**WHAT YOU SHOULD DO**
Using the records below, quote only the span that opens with the line containing "invoice date: 2021-12-23 -> 2022-01-23" and closes with the line containing "total: 1292.14 -> 1262.39", exactly and inclusively.

====

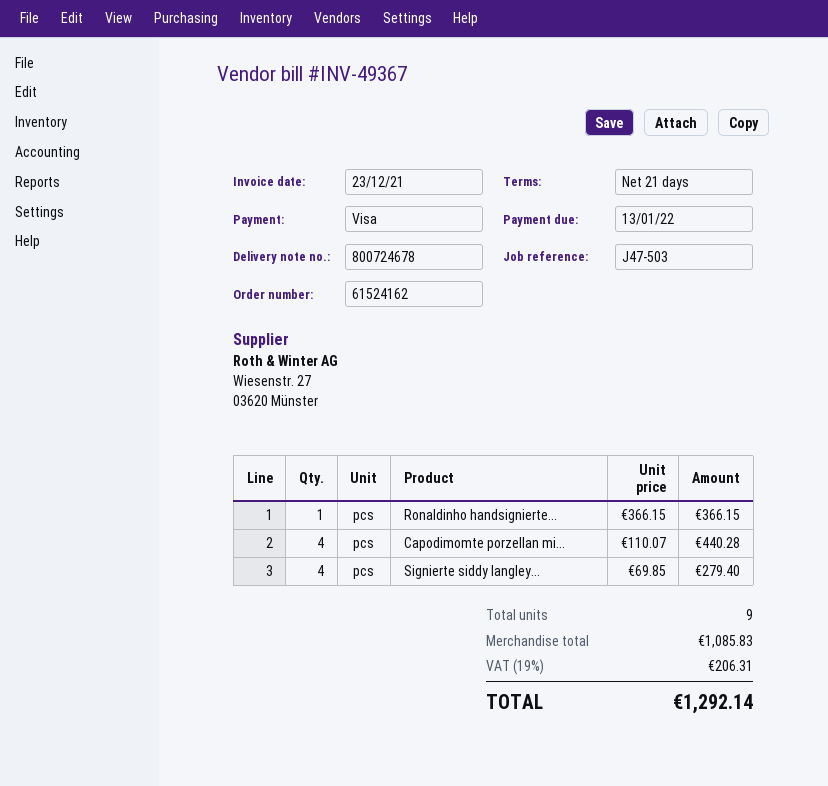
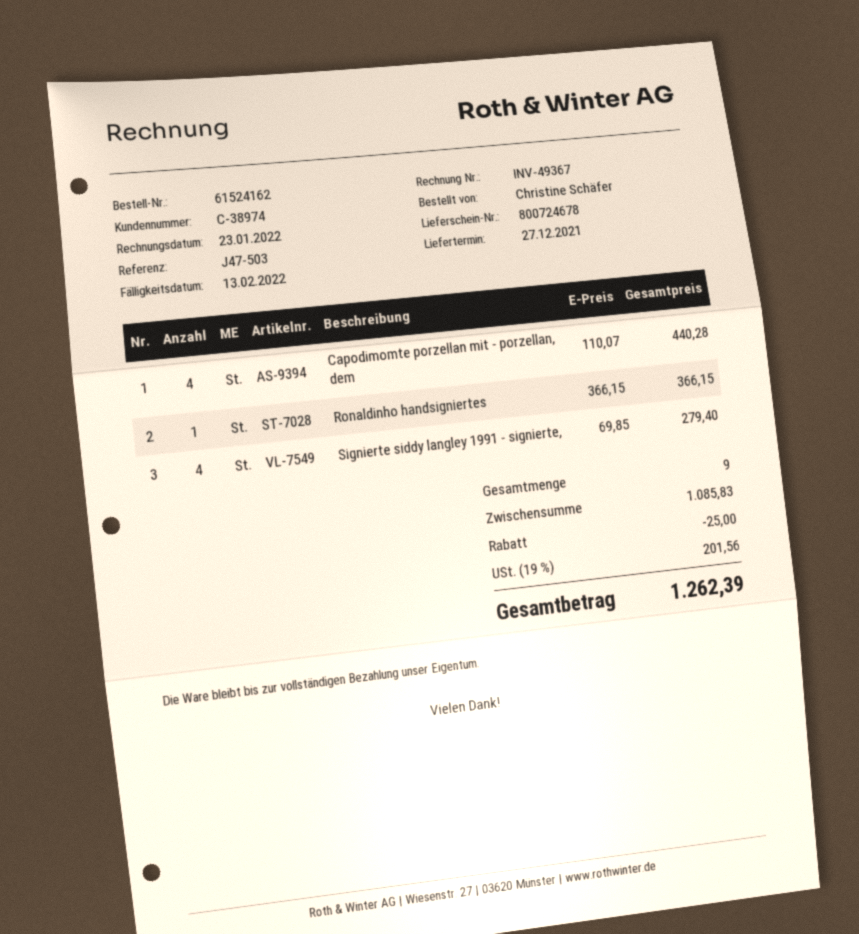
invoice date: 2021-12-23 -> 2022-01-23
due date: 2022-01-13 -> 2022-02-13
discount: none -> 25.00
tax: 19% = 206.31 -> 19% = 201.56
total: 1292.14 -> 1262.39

====

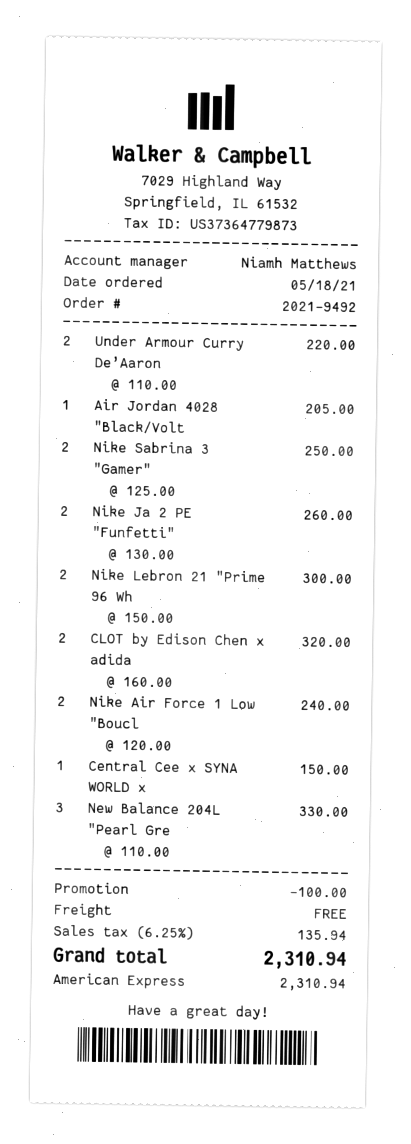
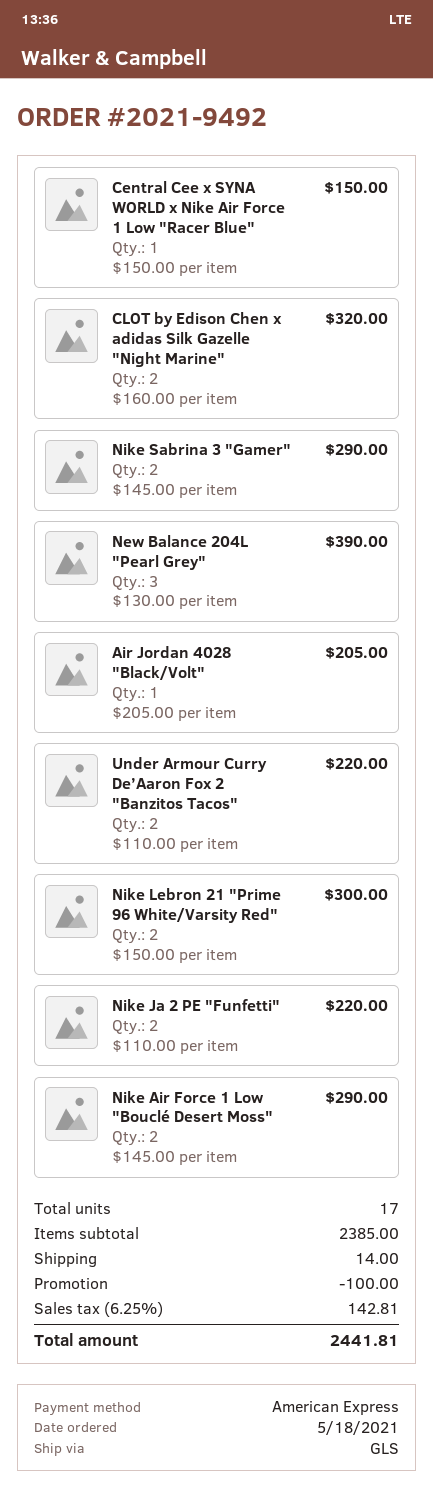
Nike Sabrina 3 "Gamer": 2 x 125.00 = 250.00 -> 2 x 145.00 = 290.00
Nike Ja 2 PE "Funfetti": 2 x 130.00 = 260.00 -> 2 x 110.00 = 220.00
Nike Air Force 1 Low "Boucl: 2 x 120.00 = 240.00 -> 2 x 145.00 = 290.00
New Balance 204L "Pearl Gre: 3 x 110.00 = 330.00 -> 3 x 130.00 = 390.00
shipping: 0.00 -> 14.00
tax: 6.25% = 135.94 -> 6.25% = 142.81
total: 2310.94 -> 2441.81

====

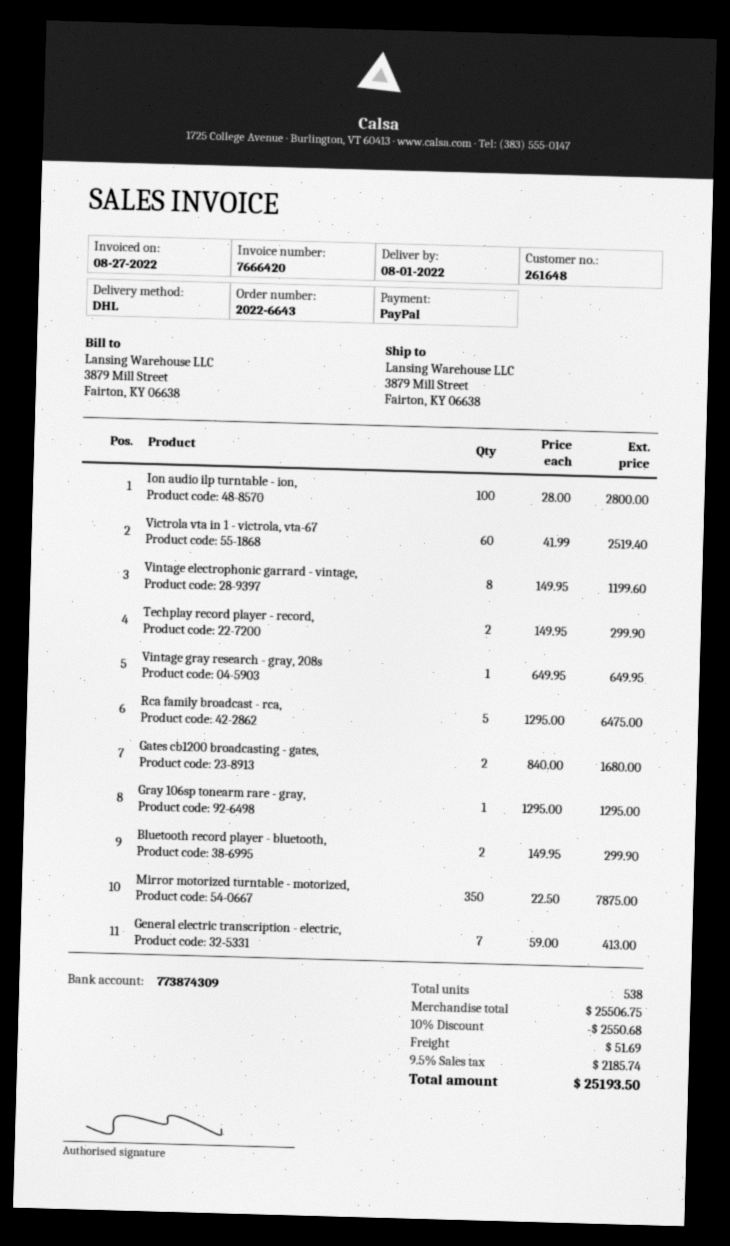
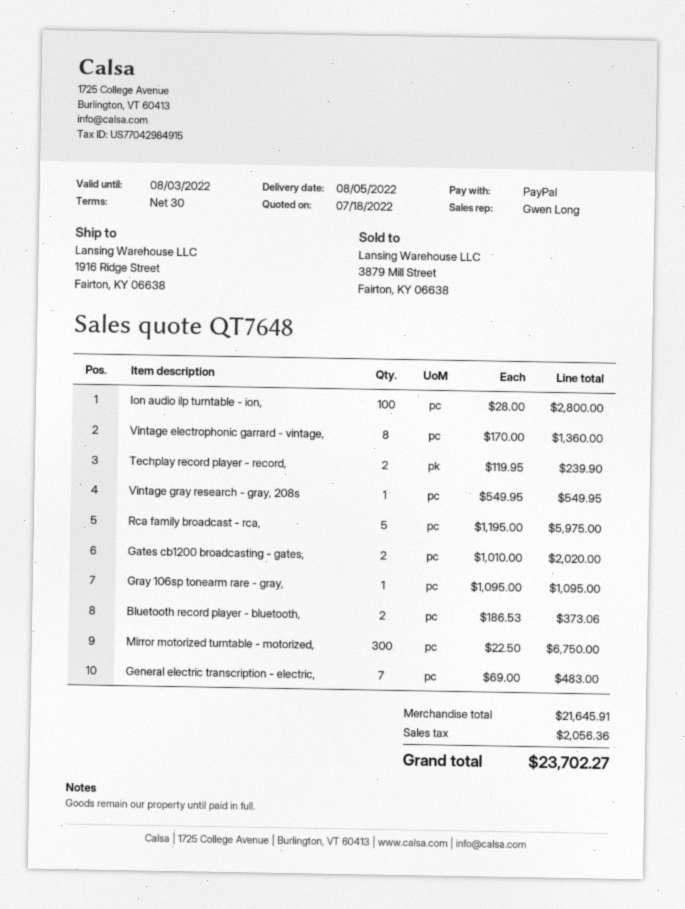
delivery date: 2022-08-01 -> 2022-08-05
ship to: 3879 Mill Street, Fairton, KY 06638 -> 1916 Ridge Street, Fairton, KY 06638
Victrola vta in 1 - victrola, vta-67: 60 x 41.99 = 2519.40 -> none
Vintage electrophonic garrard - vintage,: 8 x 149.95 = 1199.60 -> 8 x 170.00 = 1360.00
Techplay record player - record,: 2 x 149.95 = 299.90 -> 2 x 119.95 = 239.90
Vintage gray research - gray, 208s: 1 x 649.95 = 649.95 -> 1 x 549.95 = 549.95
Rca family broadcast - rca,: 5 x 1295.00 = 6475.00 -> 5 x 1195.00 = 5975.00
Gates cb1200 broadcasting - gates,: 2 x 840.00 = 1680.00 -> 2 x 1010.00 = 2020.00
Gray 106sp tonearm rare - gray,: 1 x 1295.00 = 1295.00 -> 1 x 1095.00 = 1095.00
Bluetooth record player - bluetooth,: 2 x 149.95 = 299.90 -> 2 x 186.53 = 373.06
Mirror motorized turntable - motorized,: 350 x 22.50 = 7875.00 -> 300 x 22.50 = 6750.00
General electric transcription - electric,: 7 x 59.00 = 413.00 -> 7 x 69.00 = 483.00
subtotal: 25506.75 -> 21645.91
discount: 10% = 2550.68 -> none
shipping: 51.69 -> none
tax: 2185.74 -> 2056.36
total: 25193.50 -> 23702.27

====

**WRITTEN REPLY**
invoice date: 2021-12-23 -> 2022-01-23
due date: 2022-01-13 -> 2022-02-13
discount: none -> 25.00
tax: 19% = 206.31 -> 19% = 201.56
total: 1292.14 -> 1262.39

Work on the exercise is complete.